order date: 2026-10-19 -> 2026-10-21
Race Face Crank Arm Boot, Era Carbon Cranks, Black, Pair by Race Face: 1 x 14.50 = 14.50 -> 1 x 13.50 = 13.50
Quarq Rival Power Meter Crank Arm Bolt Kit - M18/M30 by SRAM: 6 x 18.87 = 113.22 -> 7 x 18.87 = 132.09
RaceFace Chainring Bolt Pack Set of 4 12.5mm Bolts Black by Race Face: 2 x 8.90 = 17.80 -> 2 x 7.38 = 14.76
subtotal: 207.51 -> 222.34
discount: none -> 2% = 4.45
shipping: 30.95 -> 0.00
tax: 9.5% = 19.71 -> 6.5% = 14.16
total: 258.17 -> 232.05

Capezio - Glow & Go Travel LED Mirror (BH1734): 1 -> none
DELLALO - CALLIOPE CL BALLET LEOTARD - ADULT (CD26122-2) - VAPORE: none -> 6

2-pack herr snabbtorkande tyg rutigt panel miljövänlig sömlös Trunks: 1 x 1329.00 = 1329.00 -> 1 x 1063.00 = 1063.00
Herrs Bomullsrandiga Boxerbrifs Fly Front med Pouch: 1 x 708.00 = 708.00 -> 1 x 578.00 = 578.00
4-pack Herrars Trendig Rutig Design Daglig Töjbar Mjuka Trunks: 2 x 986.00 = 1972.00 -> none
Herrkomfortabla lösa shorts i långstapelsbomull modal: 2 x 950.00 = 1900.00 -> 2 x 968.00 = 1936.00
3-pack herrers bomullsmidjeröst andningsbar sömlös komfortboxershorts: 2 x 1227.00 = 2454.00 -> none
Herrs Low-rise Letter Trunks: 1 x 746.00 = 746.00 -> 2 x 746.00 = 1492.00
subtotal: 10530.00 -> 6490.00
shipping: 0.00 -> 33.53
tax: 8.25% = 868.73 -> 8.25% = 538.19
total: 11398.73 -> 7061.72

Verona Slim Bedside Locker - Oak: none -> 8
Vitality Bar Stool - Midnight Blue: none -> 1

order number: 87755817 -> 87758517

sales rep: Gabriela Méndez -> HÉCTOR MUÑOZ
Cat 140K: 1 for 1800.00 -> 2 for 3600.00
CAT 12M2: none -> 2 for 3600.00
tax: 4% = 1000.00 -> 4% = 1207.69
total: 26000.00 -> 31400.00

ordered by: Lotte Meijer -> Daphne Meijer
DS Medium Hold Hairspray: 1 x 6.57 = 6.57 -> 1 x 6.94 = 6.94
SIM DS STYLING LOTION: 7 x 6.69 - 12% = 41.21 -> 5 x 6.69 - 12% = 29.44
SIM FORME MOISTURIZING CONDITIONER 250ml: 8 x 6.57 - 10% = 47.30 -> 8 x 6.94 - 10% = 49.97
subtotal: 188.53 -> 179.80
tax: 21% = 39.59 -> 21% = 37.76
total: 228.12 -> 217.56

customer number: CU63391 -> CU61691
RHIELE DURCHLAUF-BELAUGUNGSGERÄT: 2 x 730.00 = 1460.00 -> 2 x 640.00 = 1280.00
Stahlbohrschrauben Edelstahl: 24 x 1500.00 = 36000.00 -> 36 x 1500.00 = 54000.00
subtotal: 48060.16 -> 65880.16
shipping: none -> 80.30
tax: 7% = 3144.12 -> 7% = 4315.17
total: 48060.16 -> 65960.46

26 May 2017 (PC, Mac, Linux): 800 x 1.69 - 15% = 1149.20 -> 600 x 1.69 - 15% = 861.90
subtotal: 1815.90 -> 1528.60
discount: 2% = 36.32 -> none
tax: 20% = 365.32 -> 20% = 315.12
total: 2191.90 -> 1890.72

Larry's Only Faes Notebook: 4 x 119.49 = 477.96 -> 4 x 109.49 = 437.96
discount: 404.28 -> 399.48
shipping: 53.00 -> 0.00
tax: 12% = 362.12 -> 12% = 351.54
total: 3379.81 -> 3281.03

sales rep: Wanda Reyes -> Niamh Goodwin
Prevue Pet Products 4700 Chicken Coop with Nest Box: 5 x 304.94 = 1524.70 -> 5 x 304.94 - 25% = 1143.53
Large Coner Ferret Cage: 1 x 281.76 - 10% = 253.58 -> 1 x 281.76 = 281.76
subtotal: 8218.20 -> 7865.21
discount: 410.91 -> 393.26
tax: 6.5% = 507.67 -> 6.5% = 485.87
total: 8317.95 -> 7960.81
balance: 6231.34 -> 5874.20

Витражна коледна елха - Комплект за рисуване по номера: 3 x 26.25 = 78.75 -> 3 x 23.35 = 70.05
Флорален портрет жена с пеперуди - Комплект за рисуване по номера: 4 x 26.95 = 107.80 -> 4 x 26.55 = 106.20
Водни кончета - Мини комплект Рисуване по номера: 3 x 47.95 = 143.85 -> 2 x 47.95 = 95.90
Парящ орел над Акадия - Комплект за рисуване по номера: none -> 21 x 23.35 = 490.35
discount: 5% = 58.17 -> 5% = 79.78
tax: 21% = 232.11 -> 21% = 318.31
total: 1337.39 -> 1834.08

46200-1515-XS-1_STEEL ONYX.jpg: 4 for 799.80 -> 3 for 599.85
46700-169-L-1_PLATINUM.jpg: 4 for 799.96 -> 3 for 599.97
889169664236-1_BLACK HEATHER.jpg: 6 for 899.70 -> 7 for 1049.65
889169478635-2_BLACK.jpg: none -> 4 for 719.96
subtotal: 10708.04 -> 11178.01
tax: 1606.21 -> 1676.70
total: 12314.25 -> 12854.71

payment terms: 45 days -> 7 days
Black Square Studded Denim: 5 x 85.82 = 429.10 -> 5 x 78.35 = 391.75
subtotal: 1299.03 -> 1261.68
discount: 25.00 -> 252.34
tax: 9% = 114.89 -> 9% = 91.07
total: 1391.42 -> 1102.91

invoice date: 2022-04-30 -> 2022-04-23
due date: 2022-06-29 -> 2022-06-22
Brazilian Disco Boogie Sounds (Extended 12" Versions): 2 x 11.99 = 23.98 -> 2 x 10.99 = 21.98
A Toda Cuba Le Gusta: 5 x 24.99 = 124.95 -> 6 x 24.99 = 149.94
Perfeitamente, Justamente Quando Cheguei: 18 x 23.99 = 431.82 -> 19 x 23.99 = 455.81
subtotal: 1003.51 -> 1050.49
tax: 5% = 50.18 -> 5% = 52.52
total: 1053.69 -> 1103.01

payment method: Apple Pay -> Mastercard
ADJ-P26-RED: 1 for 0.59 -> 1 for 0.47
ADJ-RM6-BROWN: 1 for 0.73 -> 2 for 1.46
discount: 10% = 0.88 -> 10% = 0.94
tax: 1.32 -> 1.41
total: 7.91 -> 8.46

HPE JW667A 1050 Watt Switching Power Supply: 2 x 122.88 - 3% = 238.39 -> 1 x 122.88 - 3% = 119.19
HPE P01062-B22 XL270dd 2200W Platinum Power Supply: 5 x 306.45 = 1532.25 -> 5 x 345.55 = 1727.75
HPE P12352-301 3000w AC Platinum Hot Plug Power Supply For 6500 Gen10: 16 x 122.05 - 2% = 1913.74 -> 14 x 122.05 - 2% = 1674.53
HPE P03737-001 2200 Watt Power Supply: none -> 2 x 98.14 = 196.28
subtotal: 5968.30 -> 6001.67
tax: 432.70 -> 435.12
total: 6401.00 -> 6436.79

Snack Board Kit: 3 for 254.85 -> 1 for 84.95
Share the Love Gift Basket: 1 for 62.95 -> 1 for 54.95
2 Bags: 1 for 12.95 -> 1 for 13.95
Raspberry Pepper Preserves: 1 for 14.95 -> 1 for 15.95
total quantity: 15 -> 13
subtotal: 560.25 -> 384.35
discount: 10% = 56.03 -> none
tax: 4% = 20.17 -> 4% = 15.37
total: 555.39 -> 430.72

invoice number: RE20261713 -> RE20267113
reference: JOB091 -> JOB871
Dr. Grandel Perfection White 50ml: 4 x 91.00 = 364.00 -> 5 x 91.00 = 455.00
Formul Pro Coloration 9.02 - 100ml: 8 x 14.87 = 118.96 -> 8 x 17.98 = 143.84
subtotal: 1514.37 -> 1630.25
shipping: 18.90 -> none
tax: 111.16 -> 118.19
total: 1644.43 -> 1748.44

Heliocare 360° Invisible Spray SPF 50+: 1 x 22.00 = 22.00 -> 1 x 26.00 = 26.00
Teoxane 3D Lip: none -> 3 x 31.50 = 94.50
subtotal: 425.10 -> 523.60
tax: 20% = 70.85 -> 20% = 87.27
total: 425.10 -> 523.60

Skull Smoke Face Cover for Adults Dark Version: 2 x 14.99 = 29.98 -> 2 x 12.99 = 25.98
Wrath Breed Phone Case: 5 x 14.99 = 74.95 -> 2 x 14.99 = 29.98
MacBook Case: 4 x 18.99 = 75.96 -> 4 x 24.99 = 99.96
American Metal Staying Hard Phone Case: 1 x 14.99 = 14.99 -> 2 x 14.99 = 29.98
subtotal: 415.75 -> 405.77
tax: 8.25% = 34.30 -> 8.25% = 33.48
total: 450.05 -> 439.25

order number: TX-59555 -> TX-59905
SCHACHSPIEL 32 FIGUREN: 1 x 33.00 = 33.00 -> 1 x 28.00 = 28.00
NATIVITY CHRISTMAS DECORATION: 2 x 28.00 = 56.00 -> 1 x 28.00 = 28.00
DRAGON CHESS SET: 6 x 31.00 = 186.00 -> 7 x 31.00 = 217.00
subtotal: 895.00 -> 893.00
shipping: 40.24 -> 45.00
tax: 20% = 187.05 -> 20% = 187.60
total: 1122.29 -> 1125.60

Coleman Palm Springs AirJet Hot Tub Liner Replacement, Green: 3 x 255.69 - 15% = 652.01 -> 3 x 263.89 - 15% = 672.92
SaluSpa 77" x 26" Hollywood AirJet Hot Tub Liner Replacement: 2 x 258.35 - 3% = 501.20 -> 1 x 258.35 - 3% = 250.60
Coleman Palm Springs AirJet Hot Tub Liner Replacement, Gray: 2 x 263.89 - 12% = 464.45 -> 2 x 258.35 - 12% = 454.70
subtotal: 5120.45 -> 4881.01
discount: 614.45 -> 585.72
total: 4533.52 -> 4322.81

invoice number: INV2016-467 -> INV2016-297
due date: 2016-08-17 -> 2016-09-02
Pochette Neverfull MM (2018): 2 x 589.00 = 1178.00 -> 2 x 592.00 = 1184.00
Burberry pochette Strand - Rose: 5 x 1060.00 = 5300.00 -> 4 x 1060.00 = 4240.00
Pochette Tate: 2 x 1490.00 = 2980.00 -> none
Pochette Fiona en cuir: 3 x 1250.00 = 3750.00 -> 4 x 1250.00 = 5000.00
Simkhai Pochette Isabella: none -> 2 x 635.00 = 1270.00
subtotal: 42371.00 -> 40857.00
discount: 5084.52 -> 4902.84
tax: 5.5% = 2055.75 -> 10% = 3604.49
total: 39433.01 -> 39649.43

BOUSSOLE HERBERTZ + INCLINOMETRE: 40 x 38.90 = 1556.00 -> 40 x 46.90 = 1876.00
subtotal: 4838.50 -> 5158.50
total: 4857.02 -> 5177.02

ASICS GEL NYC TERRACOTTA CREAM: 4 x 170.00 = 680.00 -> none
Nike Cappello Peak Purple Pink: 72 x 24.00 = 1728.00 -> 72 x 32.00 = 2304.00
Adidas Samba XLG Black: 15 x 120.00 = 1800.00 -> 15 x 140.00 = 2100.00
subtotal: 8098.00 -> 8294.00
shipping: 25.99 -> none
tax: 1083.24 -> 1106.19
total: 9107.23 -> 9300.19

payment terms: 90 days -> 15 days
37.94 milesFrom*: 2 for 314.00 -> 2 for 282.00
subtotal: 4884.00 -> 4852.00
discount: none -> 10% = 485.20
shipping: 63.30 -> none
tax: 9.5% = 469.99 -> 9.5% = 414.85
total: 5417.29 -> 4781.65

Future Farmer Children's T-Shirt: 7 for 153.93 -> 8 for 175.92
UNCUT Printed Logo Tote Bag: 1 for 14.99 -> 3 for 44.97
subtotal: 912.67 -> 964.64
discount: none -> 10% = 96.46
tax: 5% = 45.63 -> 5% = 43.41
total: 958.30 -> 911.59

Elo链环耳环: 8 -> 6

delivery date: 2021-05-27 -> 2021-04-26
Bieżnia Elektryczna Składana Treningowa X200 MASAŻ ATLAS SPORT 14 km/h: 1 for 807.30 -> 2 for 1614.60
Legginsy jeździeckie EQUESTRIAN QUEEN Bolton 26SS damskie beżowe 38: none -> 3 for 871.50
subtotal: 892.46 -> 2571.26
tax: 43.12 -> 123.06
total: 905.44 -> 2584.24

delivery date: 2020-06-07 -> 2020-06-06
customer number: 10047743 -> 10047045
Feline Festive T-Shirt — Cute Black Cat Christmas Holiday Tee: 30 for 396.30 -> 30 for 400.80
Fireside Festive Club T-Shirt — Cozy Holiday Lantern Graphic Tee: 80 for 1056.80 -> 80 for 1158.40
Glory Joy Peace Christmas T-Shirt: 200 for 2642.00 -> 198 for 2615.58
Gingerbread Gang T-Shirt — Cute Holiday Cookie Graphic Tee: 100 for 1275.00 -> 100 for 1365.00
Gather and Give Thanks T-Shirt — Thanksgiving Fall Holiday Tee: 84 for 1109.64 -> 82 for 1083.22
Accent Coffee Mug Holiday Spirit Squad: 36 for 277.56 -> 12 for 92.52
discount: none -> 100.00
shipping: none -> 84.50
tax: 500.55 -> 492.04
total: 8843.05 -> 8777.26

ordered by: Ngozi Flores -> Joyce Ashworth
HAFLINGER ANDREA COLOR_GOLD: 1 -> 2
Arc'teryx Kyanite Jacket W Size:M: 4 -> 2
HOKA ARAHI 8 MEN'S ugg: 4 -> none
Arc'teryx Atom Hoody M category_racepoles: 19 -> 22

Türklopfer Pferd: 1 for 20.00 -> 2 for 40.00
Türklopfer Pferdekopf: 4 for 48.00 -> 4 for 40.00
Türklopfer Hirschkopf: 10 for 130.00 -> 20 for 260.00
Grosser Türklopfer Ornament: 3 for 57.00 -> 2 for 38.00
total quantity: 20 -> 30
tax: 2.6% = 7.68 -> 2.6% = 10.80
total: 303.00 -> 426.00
- - - - - - -
■ Activity ■
Reproduce word for word the material above, beginning with the line that contains "tax: 111.16 -> 118.19" and ending with the line that contains "SCHACHSPIEL 32 FIGUREN: 1".

■ Response ■
tax: 111.16 -> 118.19
total: 1644.43 -> 1748.44

Heliocare 360° Invisible Spray SPF 50+: 1 x 22.00 = 22.00 -> 1 x 26.00 = 26.00
Teoxane 3D Lip: none -> 3 x 31.50 = 94.50
subtotal: 425.10 -> 523.60
tax: 20% = 70.85 -> 20% = 87.27
total: 425.10 -> 523.60

Skull Smoke Face Cover for Adults Dark Version: 2 x 14.99 = 29.98 -> 2 x 12.99 = 25.98
Wrath Breed Phone Case: 5 x 14.99 = 74.95 -> 2 x 14.99 = 29.98
MacBook Case: 4 x 18.99 = 75.96 -> 4 x 24.99 = 99.96
American Metal Staying Hard Phone Case: 1 x 14.99 = 14.99 -> 2 x 14.99 = 29.98
subtotal: 415.75 -> 405.77
tax: 8.25% = 34.30 -> 8.25% = 33.48
total: 450.05 -> 439.25

order number: TX-59555 -> TX-59905
SCHACHSPIEL 32 FIGUREN: 1 x 33.00 = 33.00 -> 1 x 28.00 = 28.00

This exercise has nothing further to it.